O direito à memória reivindicado pelas mulheres é parte do conceito de reparação integral, que reconhece a importância de contar suas próprias histórias para que as violações sofridas não se repitam.
Larissa Santos, coordenadora política da Justiça nos Trilhos, enfatizou a importância de documentar e compartilhar esses relatos: “A memória é um direito, e as comunidades violadas devem ter a liberdade de contar suas versões para que sejam respeitadas”.
Larissa Santos no centro comunitário de Piquiá da Conquista.Mulheres fazem visita ao bairro Piquiá de Baixo.
Margarida Negreiros, que viajou de Marabá (PA) para participar do encontro, destacou como a realidade de sua região se assemelha à de Piquiá de Baixo devido à mineração: “Eu tinha muita curiosidade de conhecer Piquiá, porque ouço falar há muito tempo sobre as questões que atravessam esse território, que foi tomado das pessoas para que a mineração se estabelecesse”.
O ato foi organizado pela Justiça nos Trilhos no contexto da preparação para o ERAM, que acontecerá ainda este ano. “Temos dialogado para trazer as mulheres e debater as questões vivenciadas nos territórios.

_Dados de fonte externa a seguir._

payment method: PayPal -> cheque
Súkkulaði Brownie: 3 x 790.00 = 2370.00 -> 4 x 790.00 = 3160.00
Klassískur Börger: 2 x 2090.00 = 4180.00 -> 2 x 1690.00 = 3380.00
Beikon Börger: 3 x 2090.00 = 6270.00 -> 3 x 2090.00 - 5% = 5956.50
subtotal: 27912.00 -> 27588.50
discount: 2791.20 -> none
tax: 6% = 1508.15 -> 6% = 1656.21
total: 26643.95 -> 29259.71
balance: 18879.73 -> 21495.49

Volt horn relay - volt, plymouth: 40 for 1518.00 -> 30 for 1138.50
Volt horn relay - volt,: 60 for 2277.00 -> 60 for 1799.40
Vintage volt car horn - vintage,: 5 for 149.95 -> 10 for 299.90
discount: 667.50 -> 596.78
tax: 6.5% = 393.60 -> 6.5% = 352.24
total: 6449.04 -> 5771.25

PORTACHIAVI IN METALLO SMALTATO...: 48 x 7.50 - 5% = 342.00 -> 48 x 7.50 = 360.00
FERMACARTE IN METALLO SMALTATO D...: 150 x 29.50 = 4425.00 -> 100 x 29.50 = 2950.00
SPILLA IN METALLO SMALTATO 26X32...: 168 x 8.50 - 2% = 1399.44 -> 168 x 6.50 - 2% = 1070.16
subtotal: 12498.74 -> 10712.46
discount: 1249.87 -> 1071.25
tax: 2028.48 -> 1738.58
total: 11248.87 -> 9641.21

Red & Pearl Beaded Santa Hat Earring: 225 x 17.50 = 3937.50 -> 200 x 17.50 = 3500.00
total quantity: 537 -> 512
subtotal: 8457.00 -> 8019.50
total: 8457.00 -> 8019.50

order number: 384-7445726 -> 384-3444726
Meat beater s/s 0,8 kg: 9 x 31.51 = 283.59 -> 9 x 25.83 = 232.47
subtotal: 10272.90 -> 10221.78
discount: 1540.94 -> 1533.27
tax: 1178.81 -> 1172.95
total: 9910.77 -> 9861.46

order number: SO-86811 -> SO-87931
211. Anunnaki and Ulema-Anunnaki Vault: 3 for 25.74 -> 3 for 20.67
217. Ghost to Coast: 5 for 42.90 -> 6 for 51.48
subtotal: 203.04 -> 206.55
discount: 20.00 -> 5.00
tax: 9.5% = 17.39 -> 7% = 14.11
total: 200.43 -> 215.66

A ideia do encontro foi mobilizar elementos para debatermos no ERAM”, concluiu Margarida Negreiros.
Dessa experiência transformadora nasceu o documentário “Memórias”, uma produção audiovisual fruto da formação “Veias Abertas da América Latina: Resistência, Comunicação e Cultura”, realizada de 22 a 26 de janeiro. A iniciativa buscou fortalecer redes de resistência cultural e política, criando espaços de troca, formação e comunicação popular para comunidades impactadas.
O curta-documentário sobre o encontro de mulheres no pré-ERAM, produzido em parceria com a Justiça nos Trilhos (JnT), o Instituto para Democracia, Mídia e Intercâmbio Cultural da Alemanha (IDEM) | Cooperação Alemã (BMZ), e com o apoio da Agência Zagaia, do Grupo LoveLabCom, da RádioTV Quilombo Rampa e da Mídia Guajajara,já está disponível no YouTube da Justiça nos Trilhos.